**TASK STATEMENT**
Everything from the line containing "- 关于本站/Site" through the last line of the listing below should be returned exactly, except for pictures.

**MATERIAL FOR THIS EXERCISE**

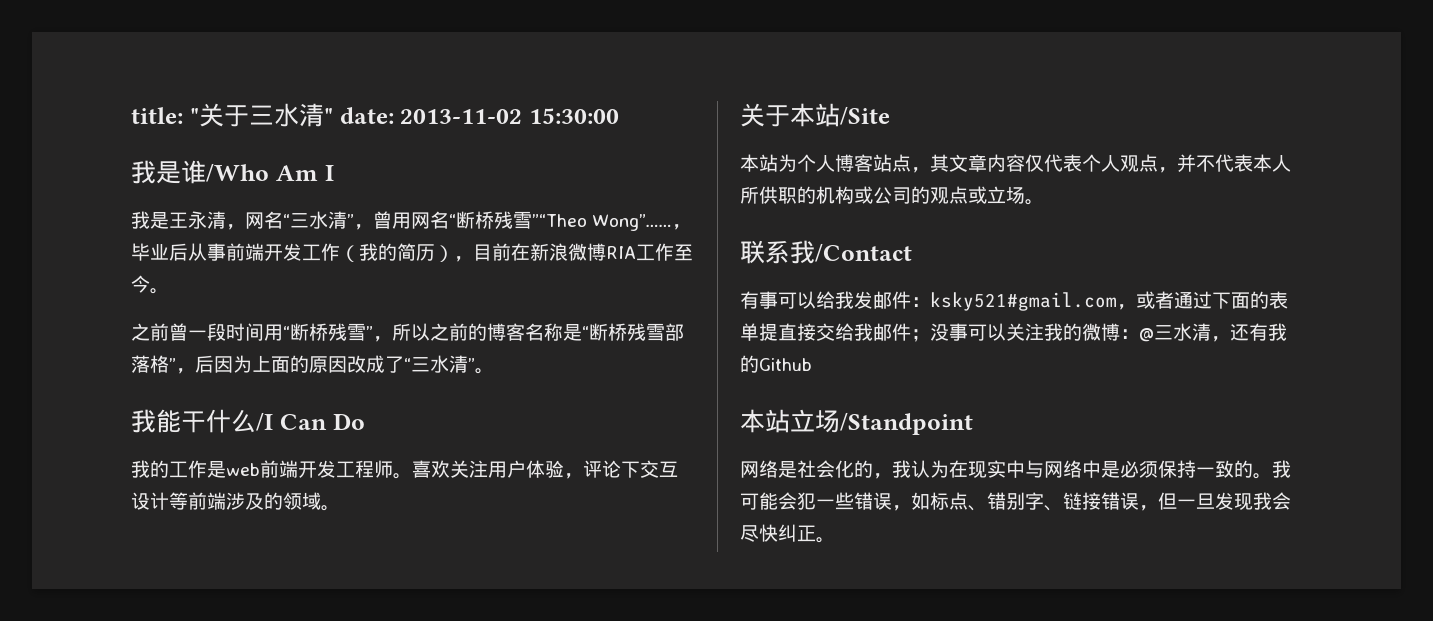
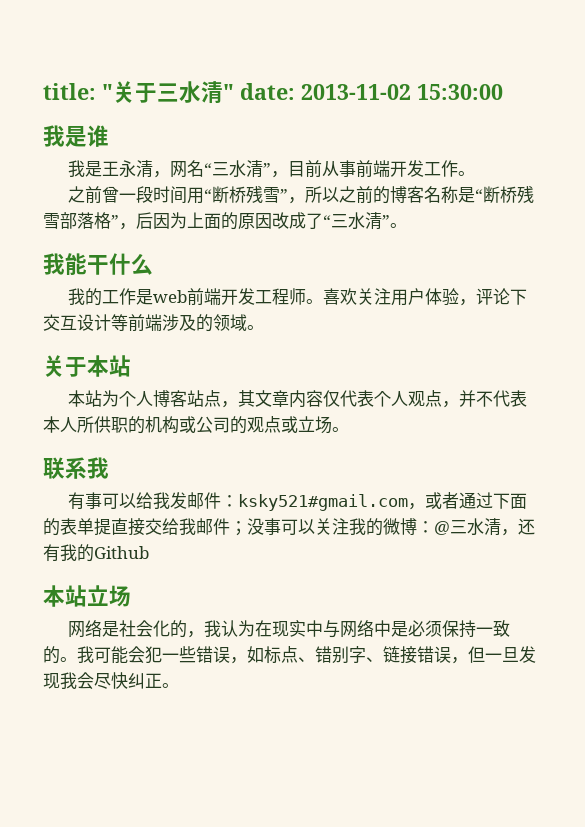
- 我是谁/Who Am I
+ 我是谁
- 我是王永清，网名“三水清”，曾用网名“断桥残雪”“Theo Wong”……，毕业后从事前端开发工作（我的简历），目前在新浪微博RIA工作至今。
+ 我是王永清，网名“三水清”，目前从事前端开发工作。
- 我能干什么/I Can Do
+ 我能干什么
- 关于本站/Site
+ 关于本站
- 联系我/Contact
+ 联系我
- 本站立场/Standpoint
+ 本站立场

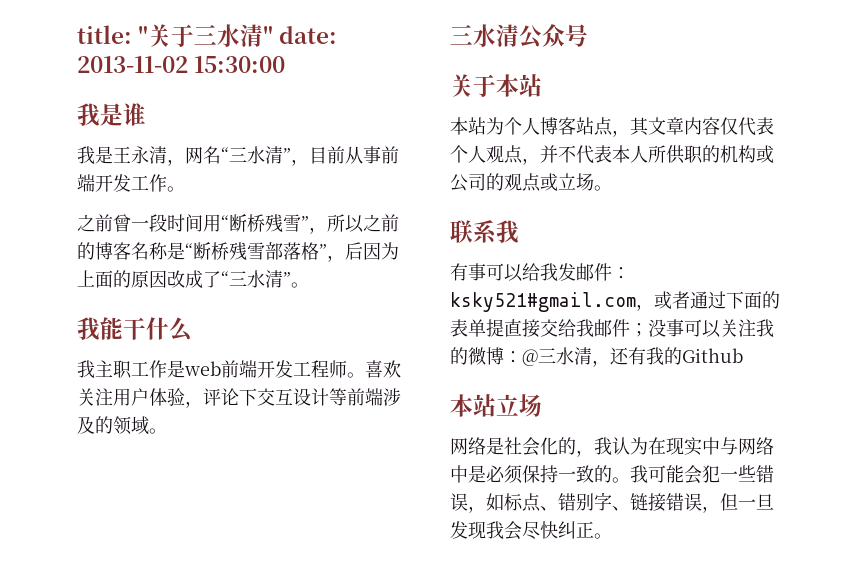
- 我的工作是web前端开发工程师。
+ 我主职工作是web前端开发工程师。
+ 三水清公众号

**RESULT OF THE TASK**
- 关于本站/Site
+ 关于本站
- 联系我/Contact
+ 联系我
- 本站立场/Standpoint
+ 本站立场

- 我的工作是web前端开发工程师。
+ 我主职工作是web前端开发工程师。
+ 三水清公众号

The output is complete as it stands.